All leg detectors are using data from the SICK laser range finder, which has been mounted on the robot at a height of approximately 25cm above the floor. More details about this laser scanner can be found in section 2.1.1. We receive measurements from the range finder with an angular resolution of 0.5^◦at a rate of 5 Hz. Leg-detections are generated for every measurement, therefore tracker-updates are 0.2 s apart. Experiments have determined the best leg-detector in both categories, and these leg-detectors have been used for the tracker.

Stolarz’s Leg Detector The first leg-detector was borrowed from existing code by Jeremy Stolarz of the CMAssist project [32]. Rombouts¹ and I have rewritten the

1I’m referring to my friend and colleague Jaldert Rombouts from the University of Groningen.

(26)

software and ported it to our architecture for our own purposes.
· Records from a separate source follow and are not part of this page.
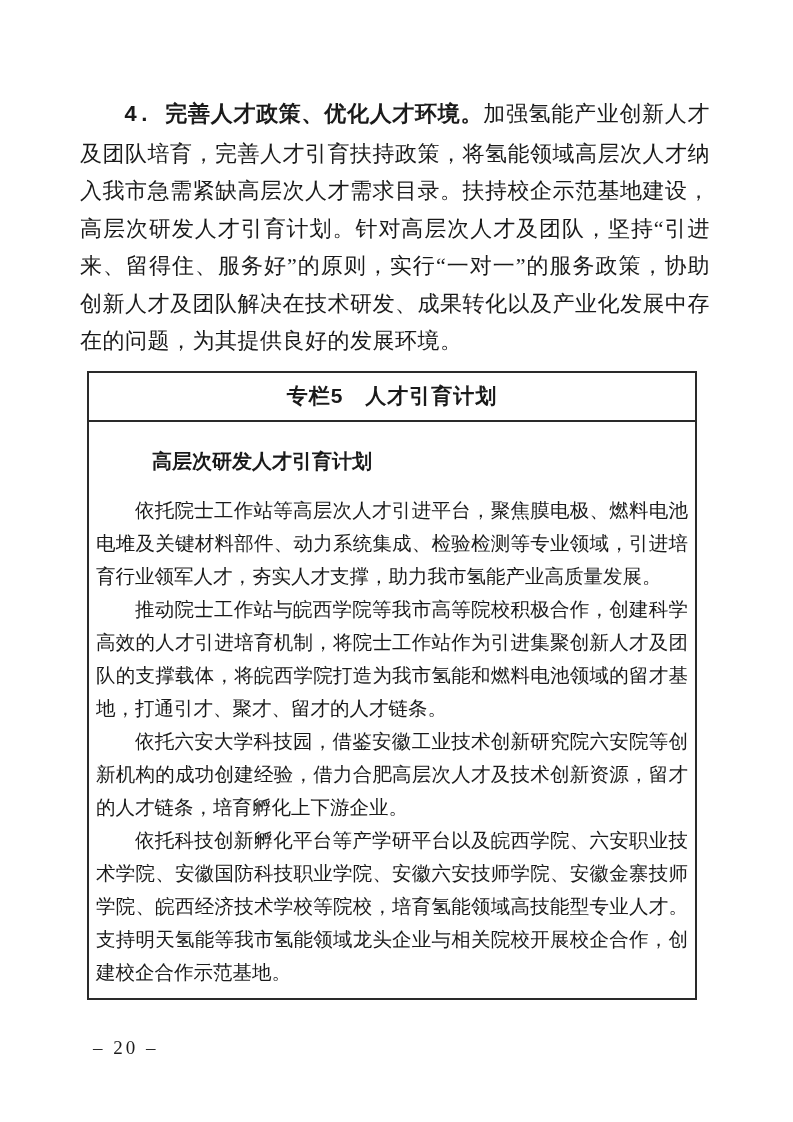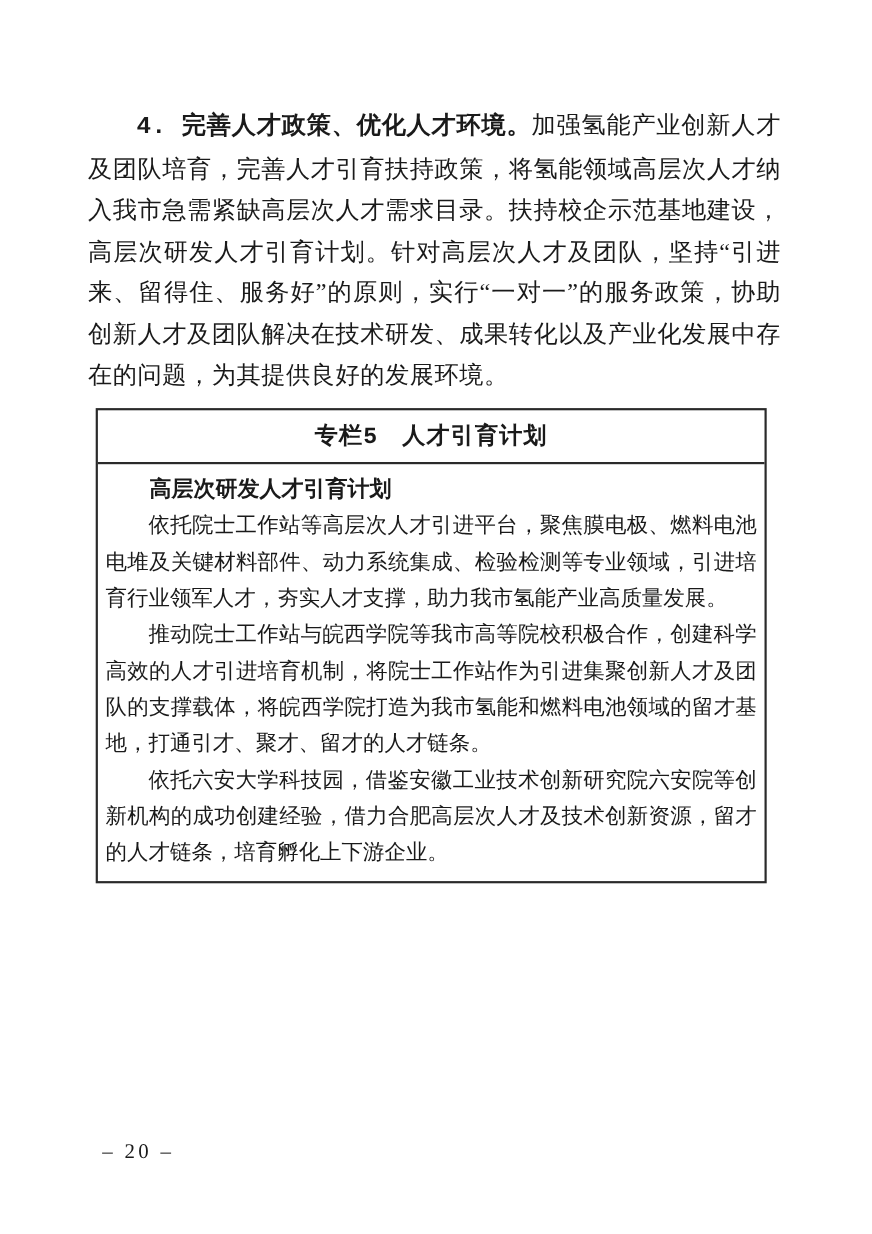"专栏5 人才引育计划" .box-header { font-family: Liberation Mono, monospace -> Liberation Sans, sans-serif }
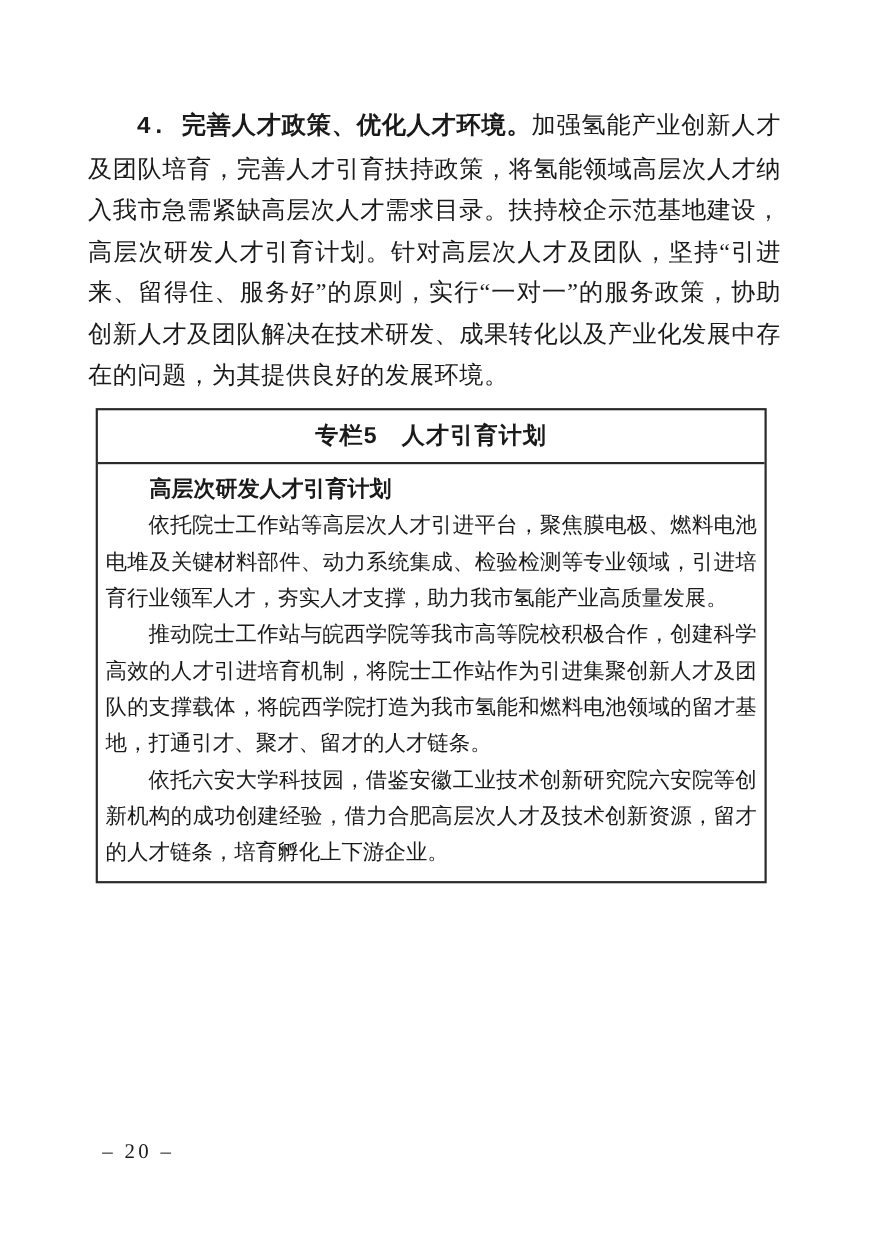"高层次研发人才引育计划" .box-heading { margin: 0 -> 16px }
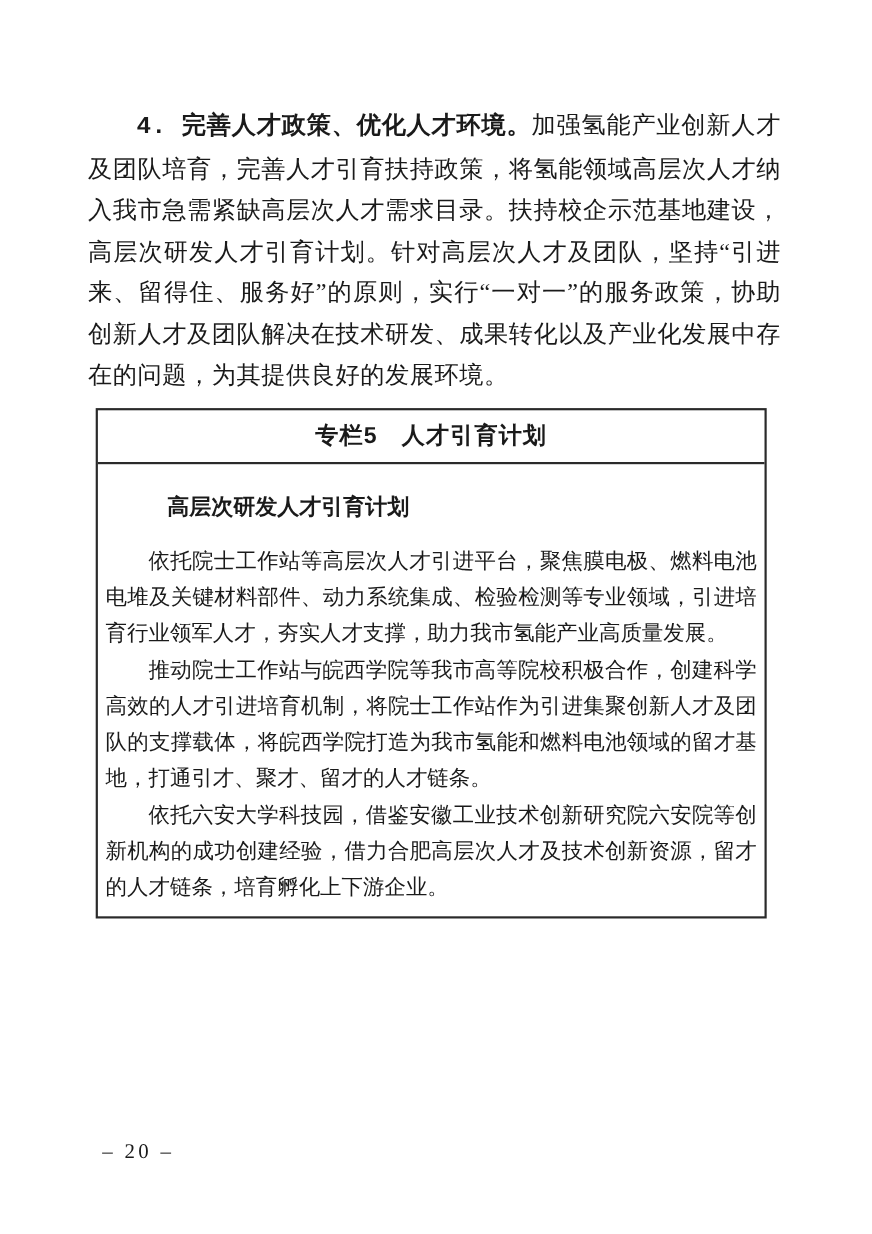"依托科技创新孵化平台等产学研平台以及皖西学院、六安职业技术学院、安徽国防科技职业" p.box-para { html: none -> <p>依托科技创新孵化平台等产学研平台以及皖西学院、六安职业技术学院、安徽国防科技职业学院、安徽六安技师学院、安徽金寨技师学院、皖西经济技术学校等院校，培育氢能领域高技能型专业人才。支持明天氢能等我市氢能领域龙头企业与相关院校开展校企合作，创建校企合作示范基地。</p> }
The leg-detector works by grouping measurements from the laser scanner that are less than ten centimeters apart. groups that aren’t bigger than 25 cm and aren’t smaller than 5 cm are considered leg candidates. Two candidates that aren’t more than 50 cm apart are reported as being a pair of legs. The average location of the measurements in the pair of legs is reported as the center.

Leg Detector without Background Model This leg-detector is a direct implementation of the leg detector as described by the article by Fritsch et al. [11]. The working are somewhat similar to those of the first leg detector. First, consecutive measurements are separated into segments. This happens as following: Starting with the rightmost point, points are sequentially added to the current segment. Whenever two consecutive points are more than 75 cm apart, a new segment is started. The following features are extracted from the segments:

• number of reading points (n)

• mean distance (µ)

• standard deviation of the distances (σ)

• width (w)

After this, the segments are classified with a number of simple decision boundaries.

A segment is considered a leg if and only if the following is true.

(n > 4) ∧ (σ < 0.04) ∧ (µ < 5) ∧ (0.05 < w < 0.25) (3.6) These values have been taken directly from the article by Fritsch et. al. [11]. Please note that no special care has been taken to group leg-detections into leg-pairs. The tracker is equipped to average detections that are close together. This has the additional advantage of still being able to detect a person if only one leg is detected, for example because one leg is occluded by the other.

Leg Detector with Background Model This leg-detector is an extension to the leg detector without a background model. Before the initial segment separation, data- points are compared against a background model. Points that have moved less than 10 centimeters as compared to the background model are pruned. Since this approach nearly eliminates false positives, less stringent decision boundaries are used when classifying the segments. A segment is considered a leg if and only if the following is true.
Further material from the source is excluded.